Nytric Ltd., a venture technology company in Mississauga, Ont., that helps develop new products such as consumer electronics and medical instruments, has learned that lesson well. With 90 percent of its business coming from outside of Canada, the company has some 10 nationalities among its 22 staff members and a “fundamental philosophy” that embraces diversity, says Anthony Gussin, Nytric’s director of business development.

Gussin, himself an immigrant from the U.K., says that company founder and CEO Av Utukuri, who is from India, has strategically built a team of engineers and directors who are deeply rooted in the international community and can leverage their experience to enter new markets.

When immigrants apply for jobs in most companies, Gussin comments, they are typically asked what Canadian experience they have and how long they’ve been here. But Nytric considers its employees’ experience in “all different parts of the globe” helpful, he says, for instance because it makes them more resourceful when coming up with solutions to problems.

The atmosphere in a workplace with so many different cultures is collaborative and open-minded, he adds, and there are practical advantages, too. “The ability to speak to a customer overseas in their own language is hugely beneficial.”

The Conference Board study found that immigrant-owned businesses that export to non-U.S. markets are concentrated mostly in Ontario and Quebec. Female ownership is high among those immigrant businesses that export to non-U.S. markets, it discovered, with almost one-third of female ownership. The study also found that the most innovative immigrant exporters sell to the U.S., allocating four times the amount on R&D than those immigrants who export beyond the U.S.

One major stumbling block for immigrant-owned companies that export is getting financing, and the problem is greatest among those with “less tangible assets,” Sui says. This means that innovative businesses with a focus on R&D must look to angel investors and venture capitalists for funds.

Radha Radhakrishnan, president of RK Global Consultants Inc., a boutique consulting firm in Toronto that provides financial and management consulting services to companies doing business abroad, says that immigrant entrepreneurs have many strengths, including their education, experience, contacts and the money they bring to Canada. But they find it hard to “navigate within Canadian business circles” and are foiled by the banking system here.

Radhakrishnan, who comes from Sri Lanka and has worked in banks in Sri Lanka, Pakistan, Germany and Canada, has a 35-year background in banking and finance. He says that Canadian banks will only lend money against a company’s assets that have already been created in their balance sheet and against bricks-and-mortar holdings.

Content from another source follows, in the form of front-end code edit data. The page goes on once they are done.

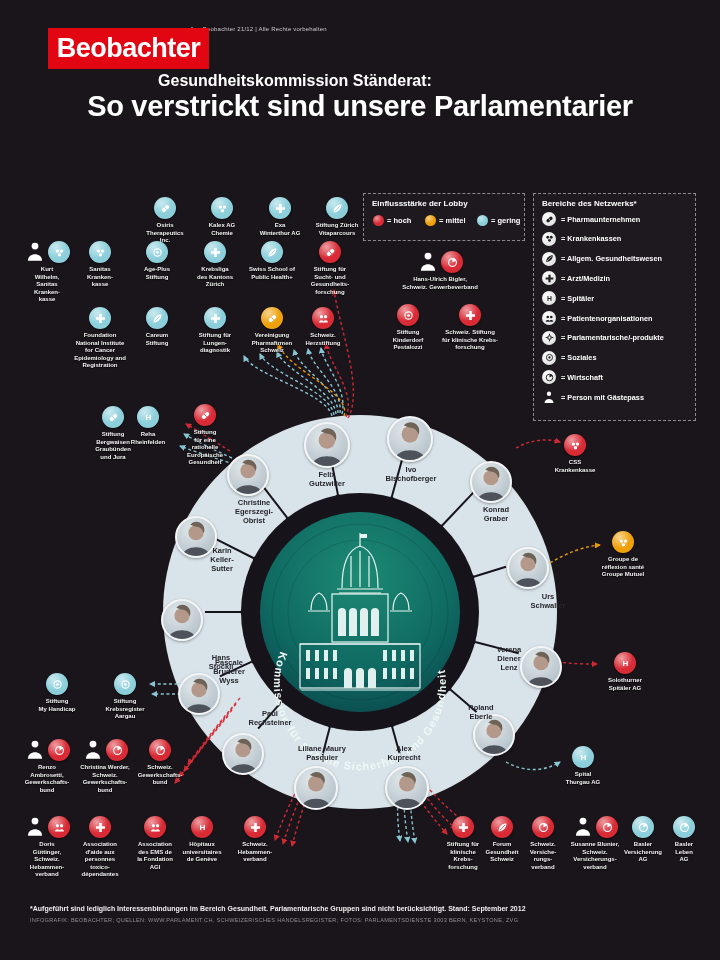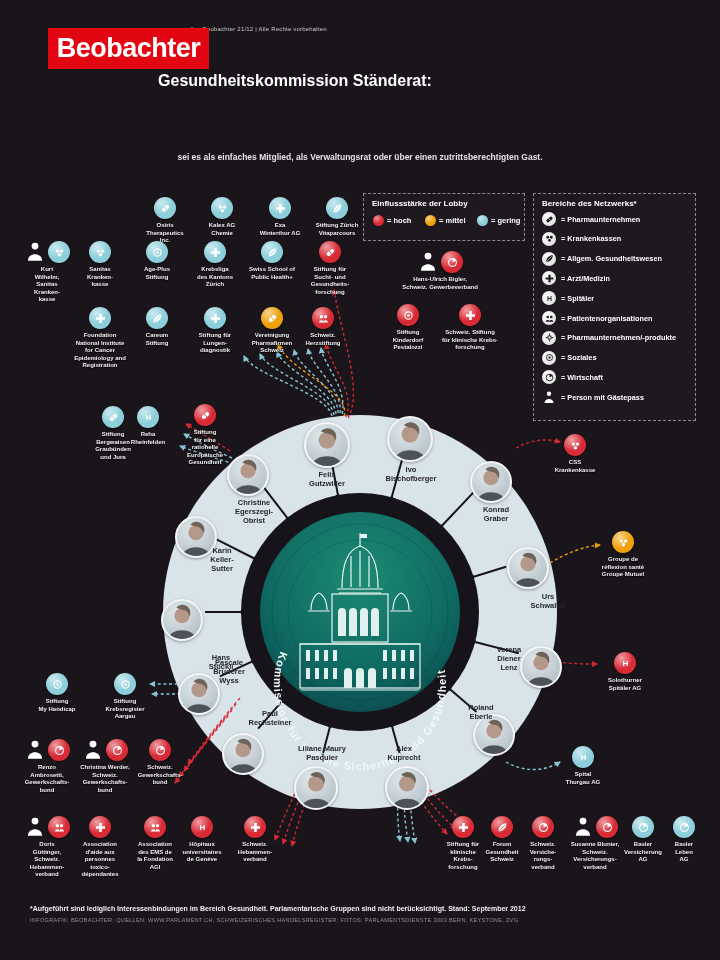--- a/index.html
+++ b/index.html
@@ -51,6 +51,7 @@
     <span>Beobachter</span>
   </div>
   <div class="abs" id="kicker">Gesundheitskommission Ständerat:</div>
+  <h1 class="abs" id="title">So verstrickt sind unsere Parlamentarier</h1>
   <div class="abs" id="intro">
     <br>
     <span>sei es als einfaches Mitglied, als Verwaltungsrat oder über einen zutrittsberechtigten Gast.</span>

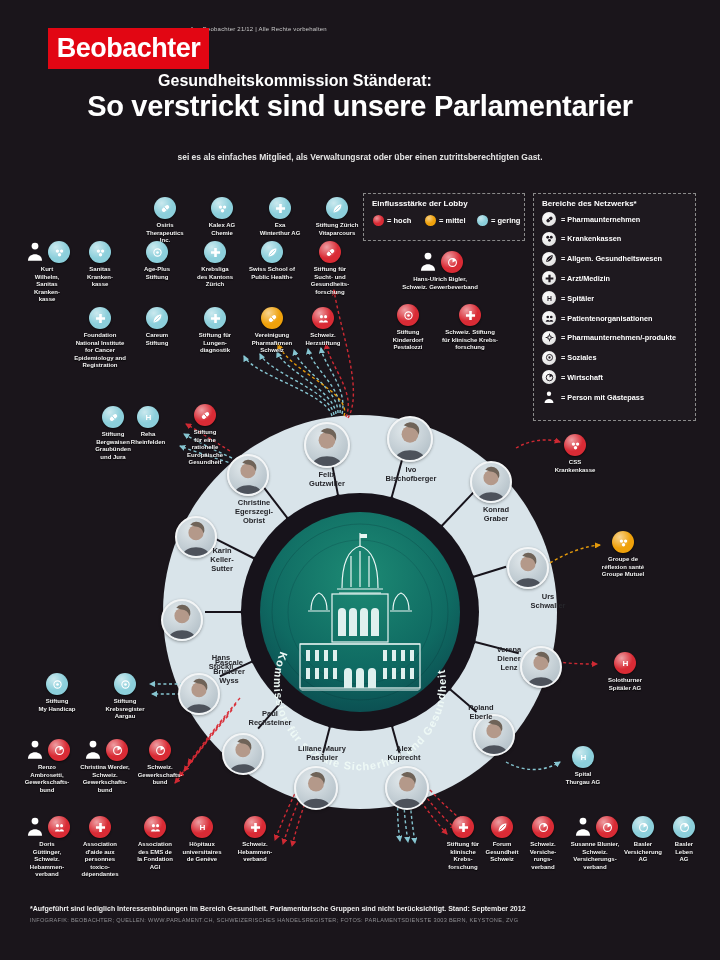--- a/index.html
+++ b/index.html
@@ -54,7 +54,6 @@
   <h1 class="abs" id="title">So verstrickt sind unsere Parlamentarier</h1>
   <div class="abs" id="intro">
     <br>
-    <span>sei es als einfaches Mitglied, als Verwaltungsrat oder über einen zutrittsberechtigten Gast.</span>
   </div>
 
   <div class="abs legendbox" id="lobbyBox">

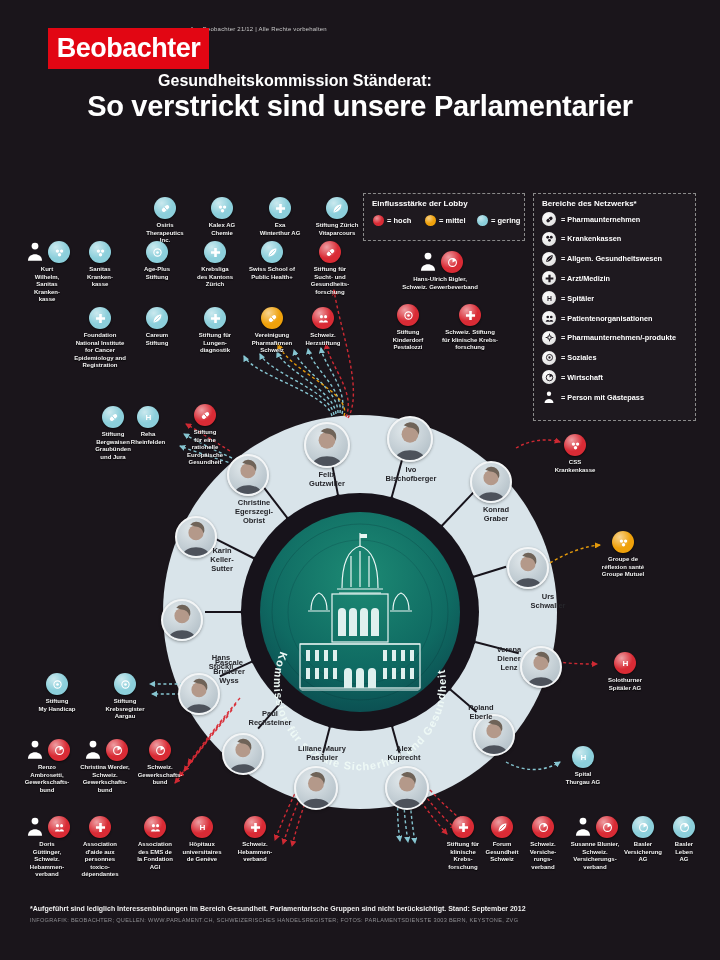--- a/index.html
+++ b/index.html
@@ -142,7 +142,7 @@
             </g>
           </svg>
         </span>
-        <span>= Pharmaunternehmen/-produkte</span>
+        <span>= Parlamentarische/-produkte</span>
       </div>
       <div class="netItem" style="top: 155.6px;">
         <span class="netIcon">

Immigrant start-ups often don’t have such assets on their balance sheets but are looking for “transactional trade financing,” where money is loaned so they can get the raw materials to make their products and ship them, based for instance on a letter-of-credit or a purchase-order from a buyer.

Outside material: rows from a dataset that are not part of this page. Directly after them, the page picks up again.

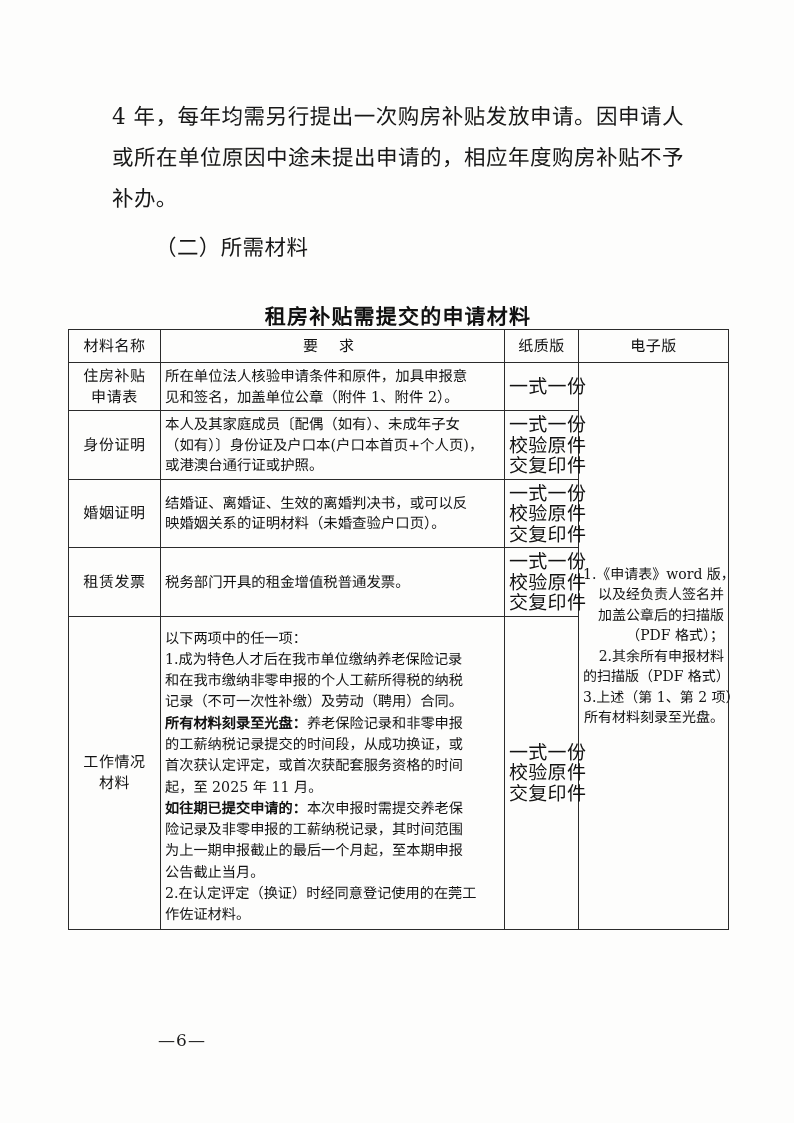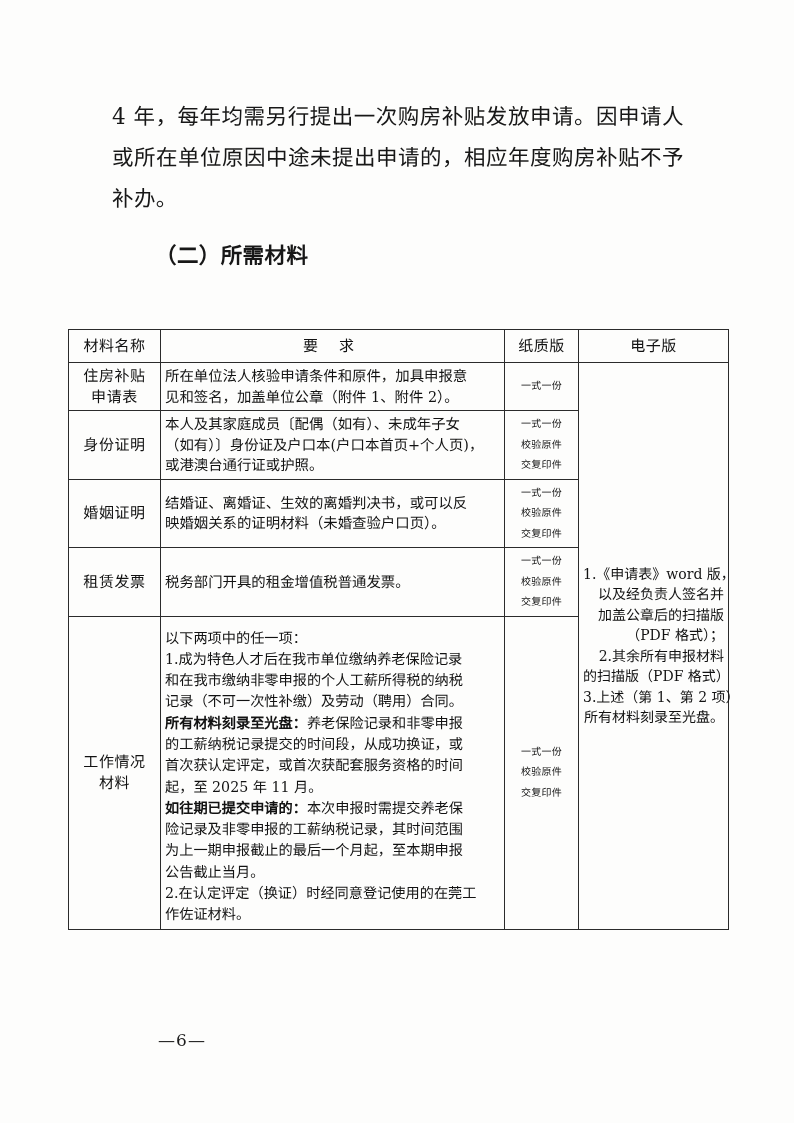--- a/index.html
+++ b/index.html
@@ -52,8 +52,7 @@
     text-indent: 2em;
   }
   .para + .para {
-    margin-top: 16px;
-    font-weight: bold;
+    margin-top: 8px;
   }
 
   

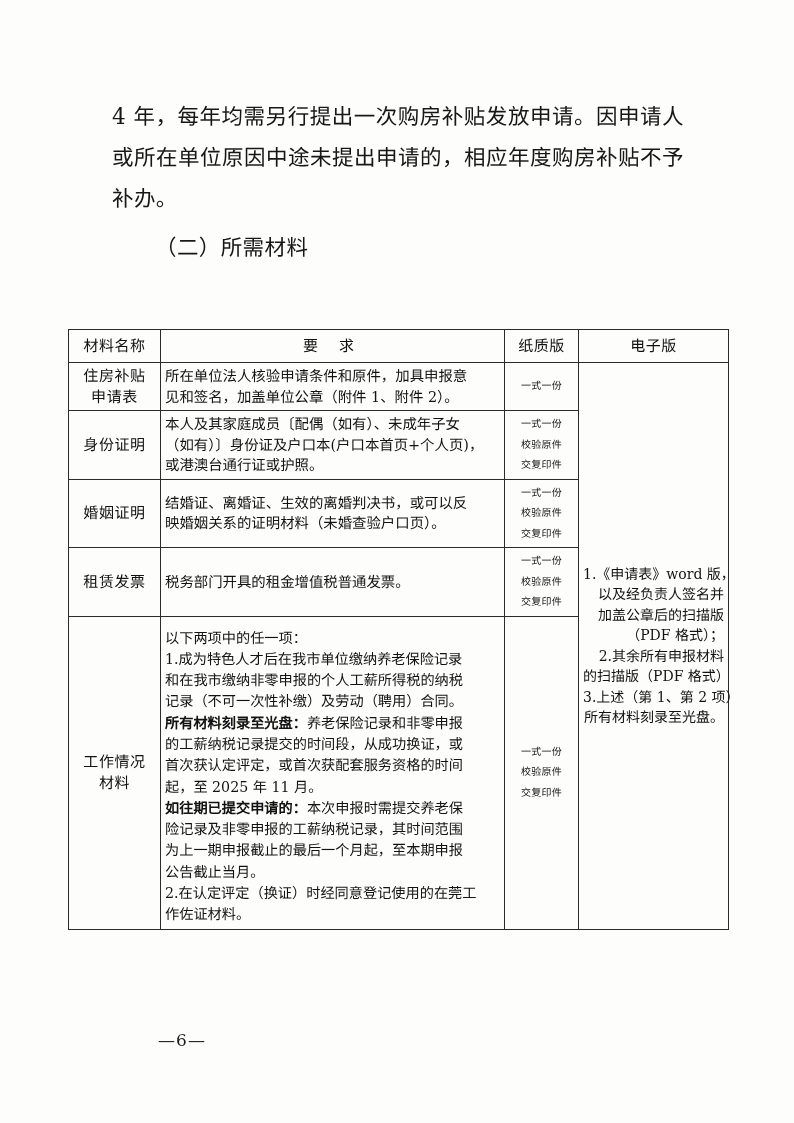--- a/index.html
+++ b/index.html
@@ -166,6 +166,7 @@
       <p class="para indent">（二）所需材料</p>
     </div>
 
+    <div class="table-title">租房补贴需提交的申请材料</div>
 
     <div class="tbl-wrap">
       <table class="mat">

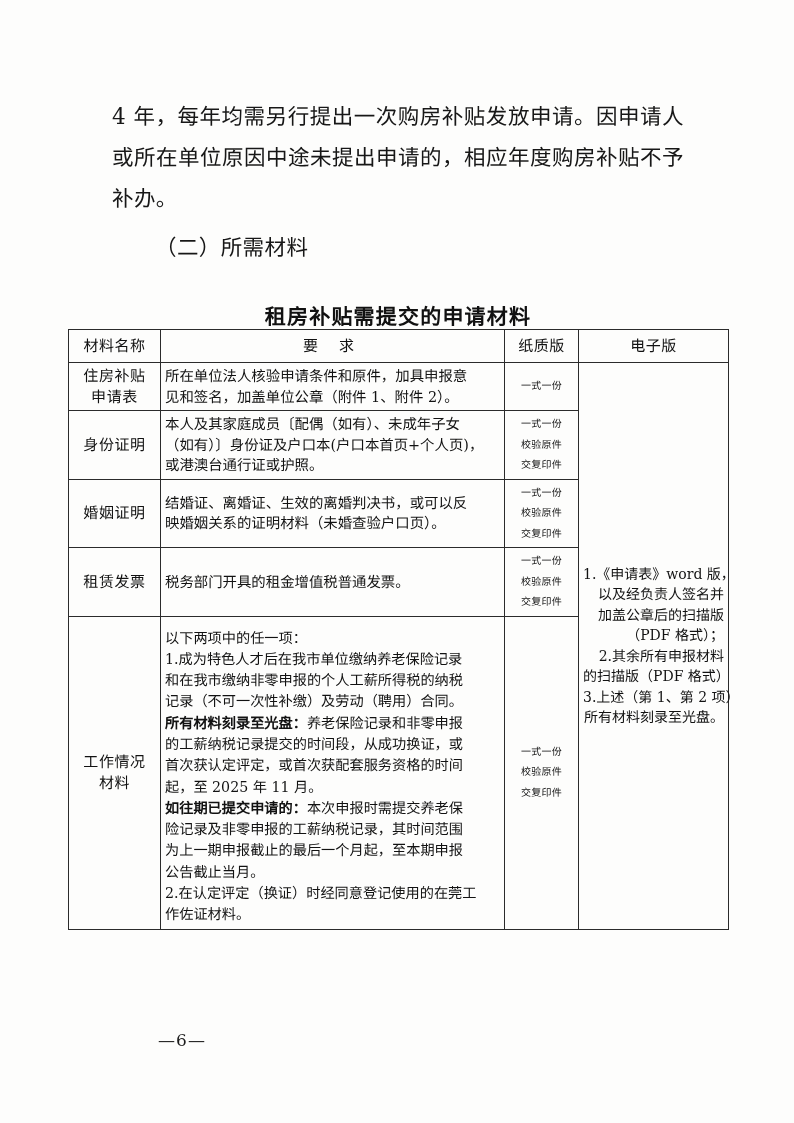--- a/index.html
+++ b/index.html
@@ -117,7 +117,7 @@
   }
   td.c-paper {
     text-align: center;
-    font-size: 10px;
+    font-size: 19px;
     line-height: 21.5px;
     letter-spacing: 0.3px;
   }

“They need the money to do the business rather than getting money for business they’ve already done,” Radhakrishnan says, adding that the government should take the leadership in encouraging banks to allow for such forms of non-traditional lending. “If we had the proper finance tools, we would be quadrupling what Canada is exporting through our immigrants.”

Sui says that the policy implications of the Conference Board study could include finding ways to utilize the knowledge of immigrant entrepreneurs, while helping their operations become more innovative in the global marketplace.

For example, programs where immigrant and non-immigrant business owners connect to share their knowledge and experience would be beneficial, as would government support for R&D efforts among immigrant-owned companies that focus on emerging markets.

Sui is planning to study more recent data on all immigrants to Canada who own businesses and whether they are more successful at exporting. She is also looking at their mother tongue to see whether there is an “insider effect” for immigrants who can speak foreign languages.